→ Task to complete
In the records below, begin at the line containing "kody: 07 01" and end at the line containing "poz. 1587 ze"; quote every line in that span exactly, including both boundary lines, and no others.

[Provided data]

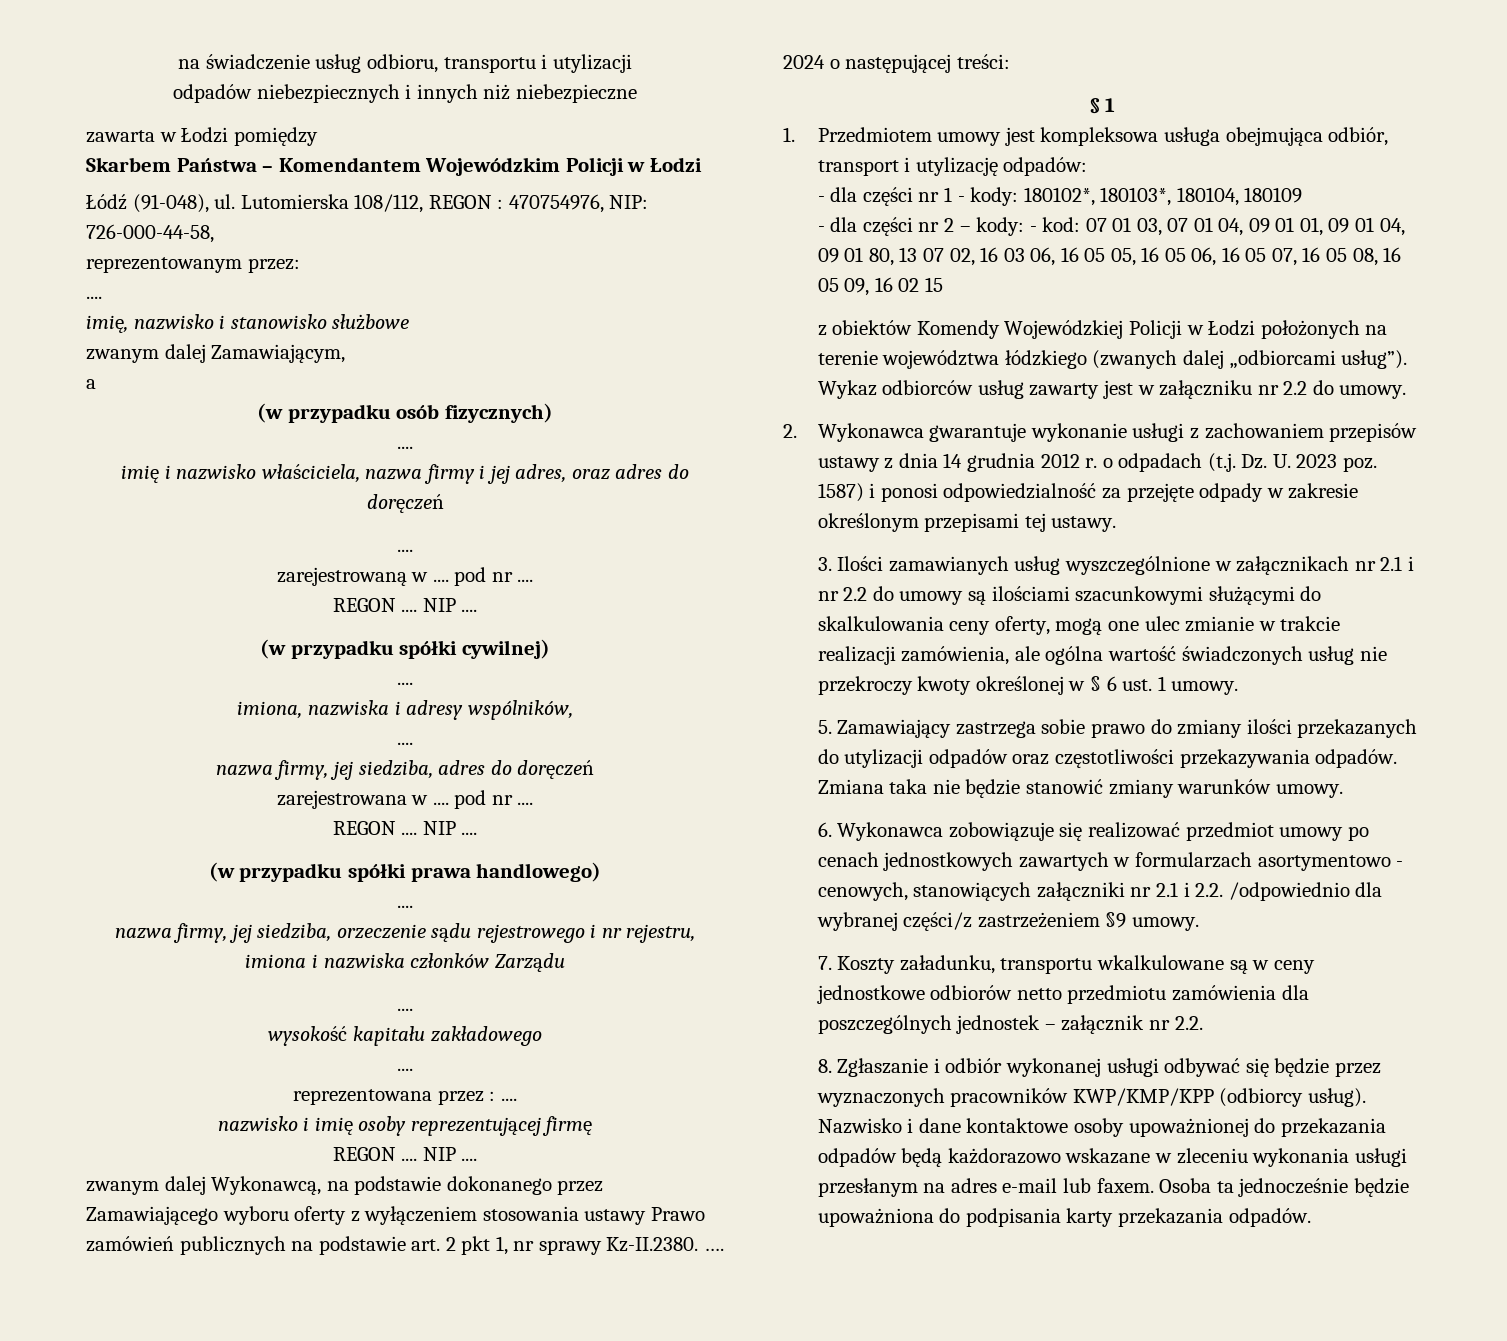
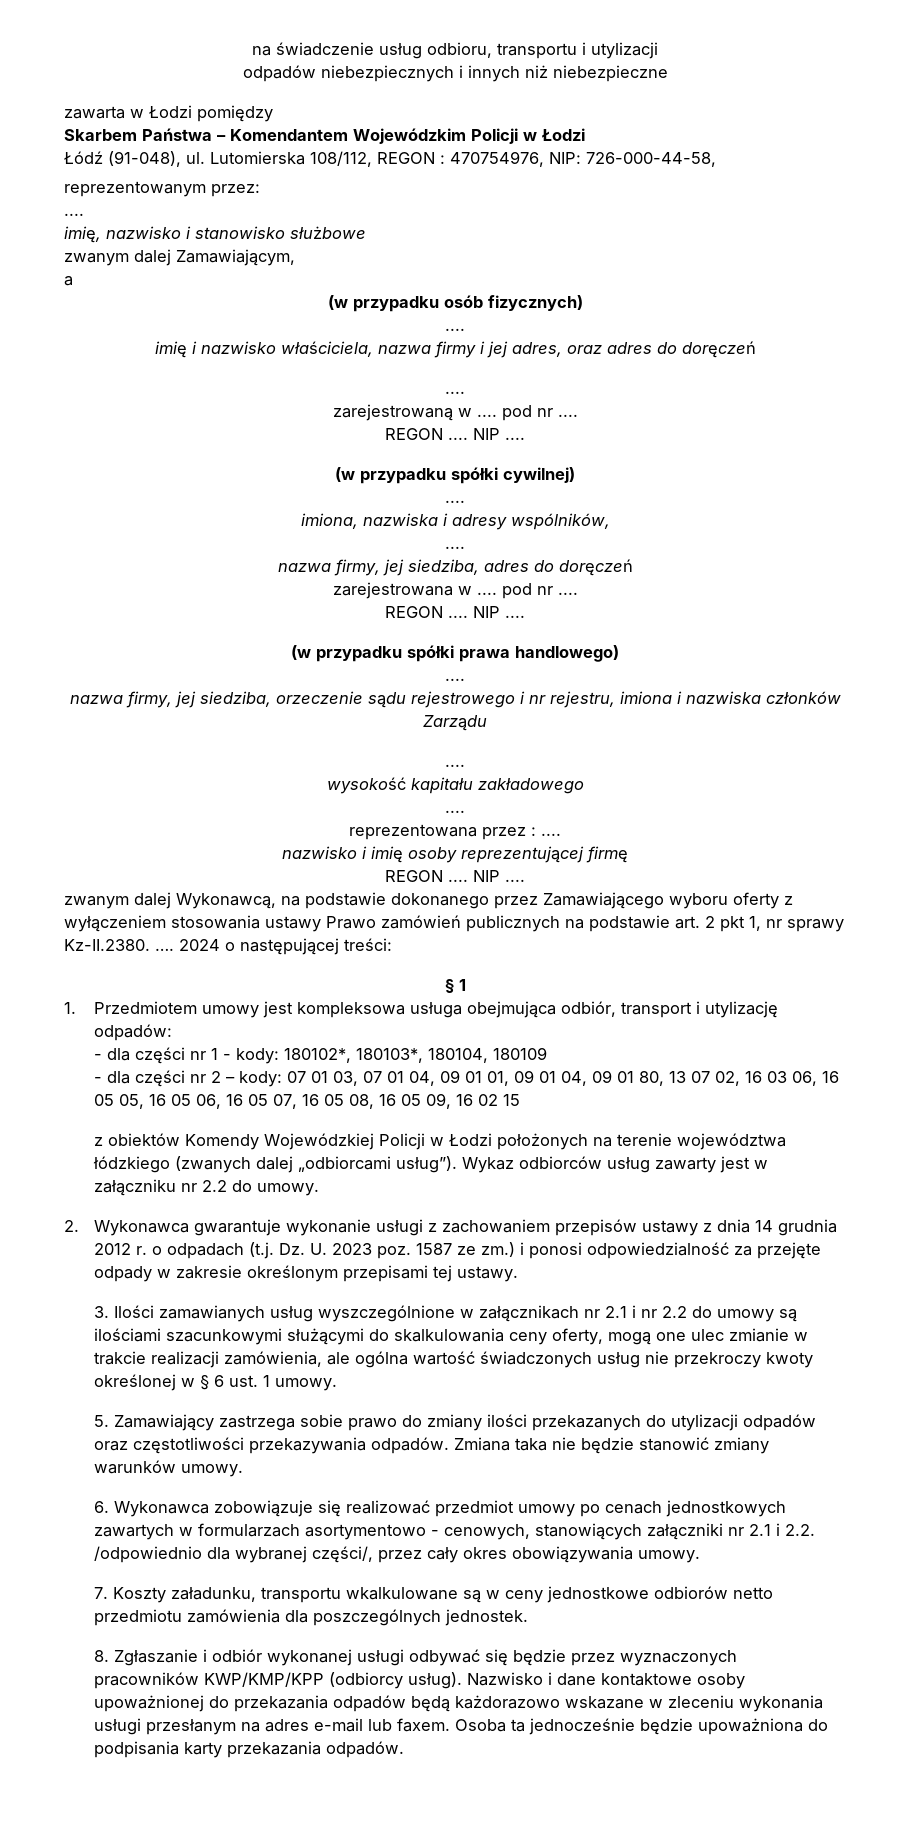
- - dla części nr 2 – kody: - kod: 07 01 03, 07 01 04, 09 01 01, 09 01 04, 09 01 80, 13 07 02, 16 03 06, 16 05 05, 16 05 06, 16 05 07, 16 05 08, 16 05 09, 16 02 15
+ - dla części nr 2 – kody: 07 01 03, 07 01 04, 09 01 01, 09 01 04, 09 01 80, 13 07 02, 16 03 06, 16 05 05, 16 05 06, 16 05 07, 16 05 08, 16 05 09, 16 02 15
- 2. Wykonawca gwarantuje wykonanie usługi z zachowaniem przepisów ustawy z dnia 14 grudnia 2012 r. o odpadach (t.j. Dz. U. 2023 poz. 1587) i ponosi odpowiedzialność za przejęte odpady w zakresie określonym przepisami tej ustawy.
+ 2. Wykonawca gwarantuje wykonanie usługi z zachowaniem przepisów ustawy z dnia 14 grudnia 2012 r. o odpadach (t.j. Dz. U. 2023 poz. 1587 ze zm.) i ponosi odpowiedzialność za przejęte odpady w zakresie określonym przepisami tej ustawy.
- 6. Wykonawca zobowiązuje się realizować przedmiot umowy po cenach jednostkowych zawartych w formularzach asortymentowo - cenowych, stanowiących załączniki nr 2.1 i 2.2. /odpowiednio dla wybranej części/z zastrzeżeniem §9 umowy.
+ 6. Wykonawca zobowiązuje się realizować przedmiot umowy po cenach jednostkowych zawartych w formularzach asortymentowo - cenowych, stanowiących załączniki nr 2.1 i 2.2. /odpowiednio dla wybranej części/, przez cały okres obowiązywania umowy.
- 7. Koszty załadunku, transportu wkalkulowane są w ceny jednostkowe odbiorów netto przedmiotu zamówienia dla poszczególnych jednostek – załącznik nr 2.2.
+ 7. Koszty załadunku, transportu wkalkulowane są w ceny jednostkowe odbiorów netto przedmiotu zamówienia dla poszczególnych jednostek.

[/Provided data]

→ Result of this exercise
+ - dla części nr 2 – kody: 07 01 03, 07 01 04, 09 01 01, 09 01 04, 09 01 80, 13 07 02, 16 03 06, 16 05 05, 16 05 06, 16 05 07, 16 05 08, 16 05 09, 16 02 15
- 2. Wykonawca gwarantuje wykonanie usługi z zachowaniem przepisów ustawy z dnia 14 grudnia 2012 r. o odpadach (t.j. Dz. U. 2023 poz. 1587) i ponosi odpowiedzialność za przejęte odpady w zakresie określonym przepisami tej ustawy.
+ 2. Wykonawca gwarantuje wykonanie usługi z zachowaniem przepisów ustawy z dnia 14 grudnia 2012 r. o odpadach (t.j. Dz. U. 2023 poz. 1587 ze zm.) i ponosi odpowiedzialność za przejęte odpady w zakresie określonym przepisami tej ustawy.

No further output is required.